A recent article encompassing the spirit of above—short, readable, and worth your time—appeared in JAMA this year.  The concluding paragraph sums up the current state of affairs nicely:

Of course, it is possible that mergers and acquisitions of other hospitals in other areas could reduce costs and improve quality, but we should demand solid evidence of that, not promises. When a mountain of evidence, both new and old, points the other way, it is entirely reasonable to be skeptical of claims that hospital consolidation will, in general, lead to cost savings and quality improvements.

The conflicting messages emanating from on high, boosted by the ACA and the proliferation of ACO’s, can make one dizzy.  We have a lot of uncertainty today, but the myth of bigger is better should not continue to thrive.

On one hand, to survive, hospitals need EHRs, resources to employ personnel beyond the traditional roster of hospital staff, and an infrastructure to deal with regulatory pressures applied by the government and big business.  On the other, if these ends can be met absent consolidation—either through affiliation agreements or compacts—we might reap the upsides of scale, avoiding the downsides of market power and high prices.

(And the dangers of the latter are no joke.  In a turn from decades past, the FTC  has pressed several cases of hospital overreach the last few years—and prevailed.)

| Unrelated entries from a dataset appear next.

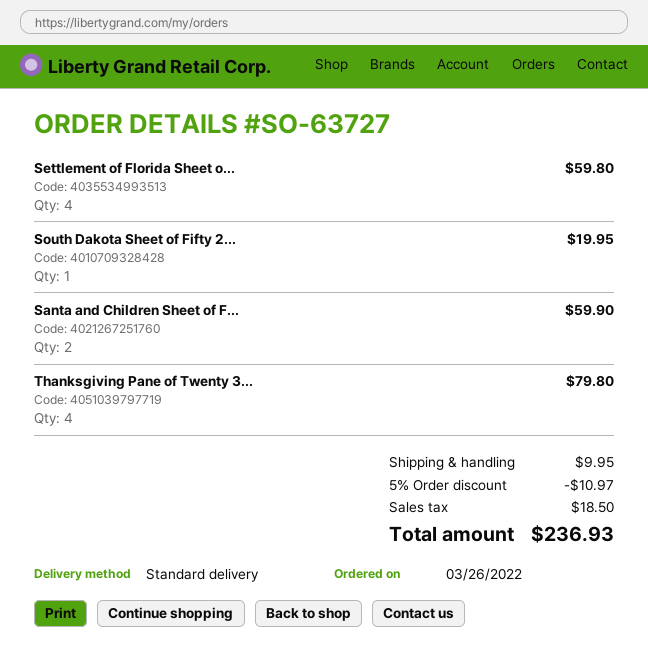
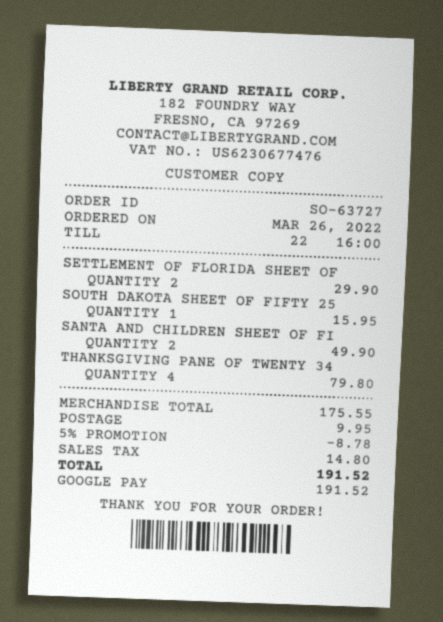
Settlement of Florida Sheet o...: 4 for 59.80 -> 2 for 29.90
South Dakota Sheet of Fifty 2...: 1 for 19.95 -> 1 for 15.95
Santa and Children Sheet of F...: 2 for 59.90 -> 2 for 49.90
discount: 5% = 10.97 -> 5% = 8.78
tax: 18.50 -> 14.80
total: 236.93 -> 191.52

These findings break convention and you will be well served in casting aside clichéd dogma.  Refrain from looking at your hospital’s backyard as its own monopoly board; over the next decade, many new tenants will be moving in to Park Place and charging rent at Boardwalk.  The money won’t be fake.

 

UPDATE: Another nice review on the subject.

 

Brad Flansbaum

Bradley Flansbaum, DO, MPH, MHM works for Geisinger Health System in Danville, PA in both the divisions of hospital medicine and population health. He began working as a hospitalist in 1996, at the inception of the hospital medicine movement. He is a founding member of the Society of Hospital Medicine and served as a board member and officer. He speaks nationally in promoting hospital medicine and has presented at many statewide meetings and conferences. He is also actively involved in house staff education.

Currently, he serves on the SHM Public Policy Committee and has an interest in payment policy, healthcare market competition, health disparities, cost-effectiveness analysis, and pain and palliative care. He is SHM’s delegate for the AMA House of Delegates.

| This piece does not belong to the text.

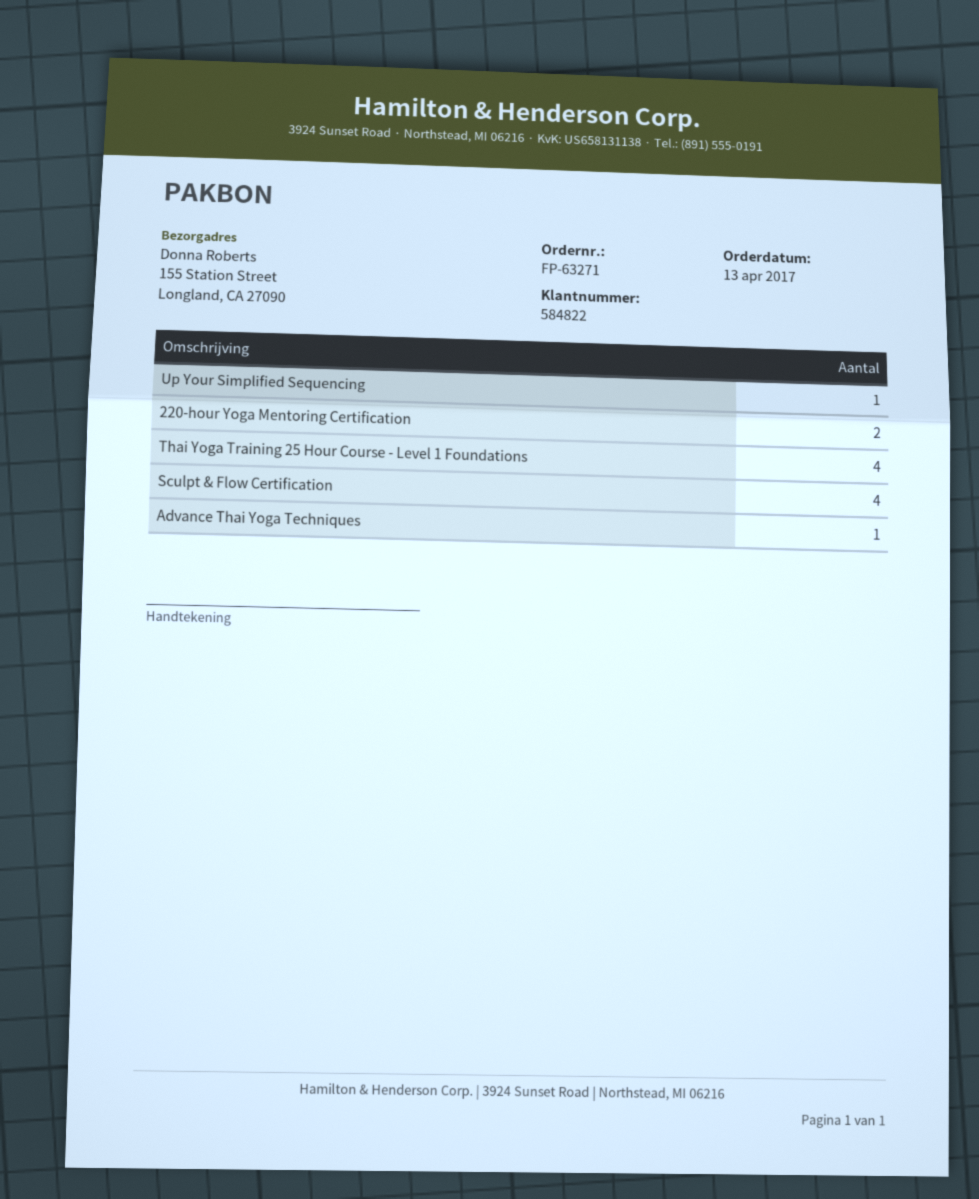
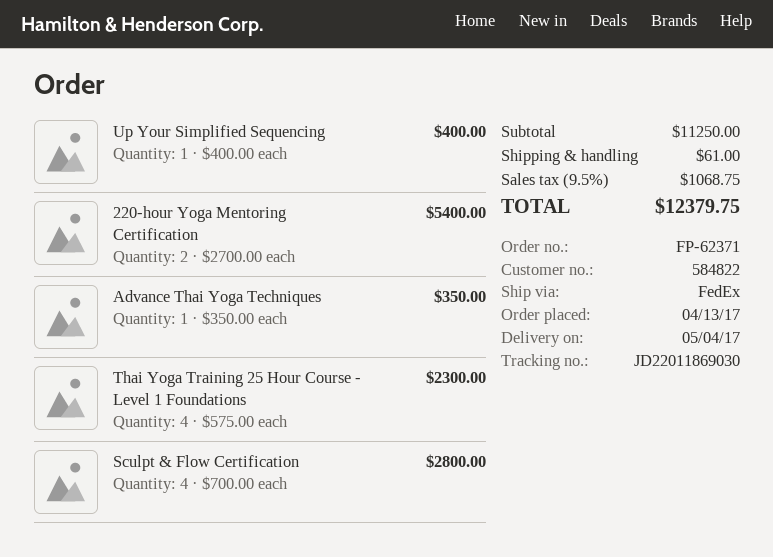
order number: FP-63271 -> FP-62371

Dr. Flansbaum received his undergraduate degree from Union College in Schenectady, NY and attended medical school at the New York College of Osteopathic Medicine. He completed his residency and chief residency in Internal Medicine at Long Island Jewish Medical Center in New York. He received his M.P.H. in Health Policy and Management at Columbia University.

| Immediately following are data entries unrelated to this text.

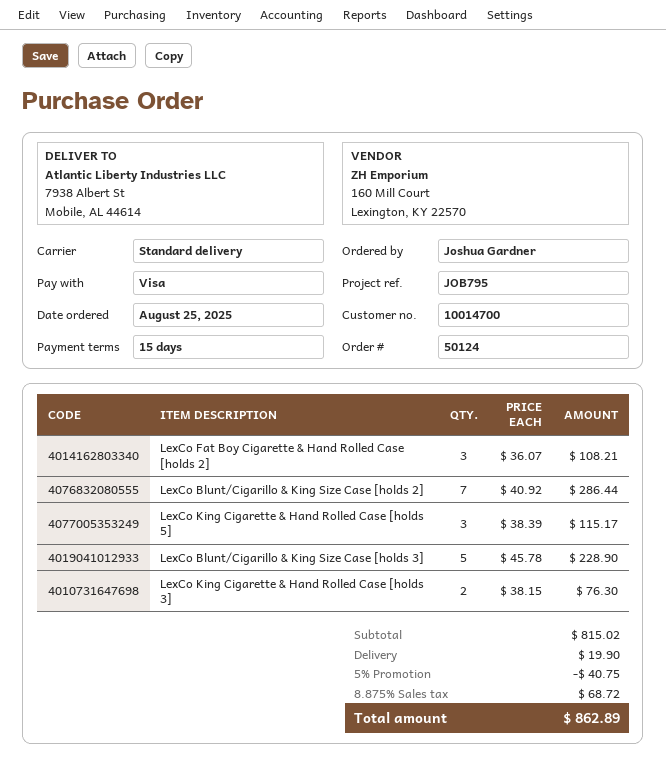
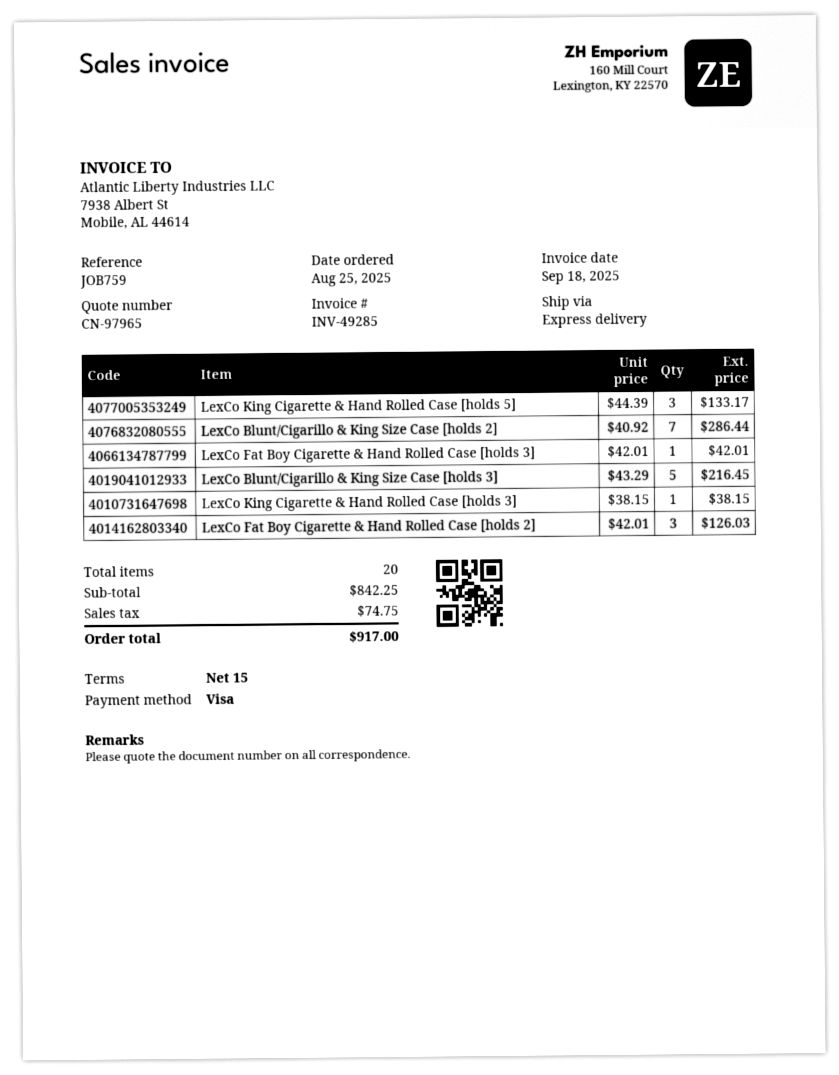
reference: JOB795 -> JOB759
shipping method: standard -> express
LexCo Fat Boy Cigarette & Hand Rolled Case [holds 2]: 3 x 36.07 = 108.21 -> 3 x 42.01 = 126.03
LexCo King Cigarette & Hand Rolled Case [holds 5]: 3 x 38.39 = 115.17 -> 3 x 44.39 = 133.17
LexCo Blunt/Cigarillo & King Size Case [holds 3]: 5 x 45.78 = 228.90 -> 5 x 43.29 = 216.45
LexCo King Cigarette & Hand Rolled Case [holds 3]: 2 x 38.15 = 76.30 -> 1 x 38.15 = 38.15
LexCo Fat Boy Cigarette & Hand Rolled Case [holds 3]: none -> 1 x 42.01 = 42.01
subtotal: 815.02 -> 842.25
discount: 5% = 40.75 -> none
shipping: 19.90 -> none
tax: 68.72 -> 74.75
total: 862.89 -> 917.00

He is a political junky, and loves to cook, stay fit, read non-fiction, listen to many genres of music, and is a resident of Danville, PA.

2 Comments

  1. Mighty Casey on May 7, 2015 at 5:06 pm

    Heavy M&A activity can wind up in “too big to fail” territory, in any industry. What could go wrong?

    The last lightning round on TBTF drained the US exchequer to the tune of $615B. If the hospital sector winds up on the same fix that the financial and automotive sectors did in ’08, I doubt the same level of bailout would be forthcoming …

  2. Casey Quinlan (@MightyCasey) on May 8, 2015 at 12:33 pm

    Hospital and health system M&A activity could wind up putting the whole sector in “too big to fail” territory. And what could go wrong there, right?

    What worries me, and other policy wonks in my zone, is that all this scaling-up only guarantees a harder fall as the hospital is forced to reinvent itself in the context of 21st century care. There are already indications that disruption in the form of “medical home” being defined as the patient’s actual home, with care delivered there, unless OR or complex real-time monitoring is required for an acute problem.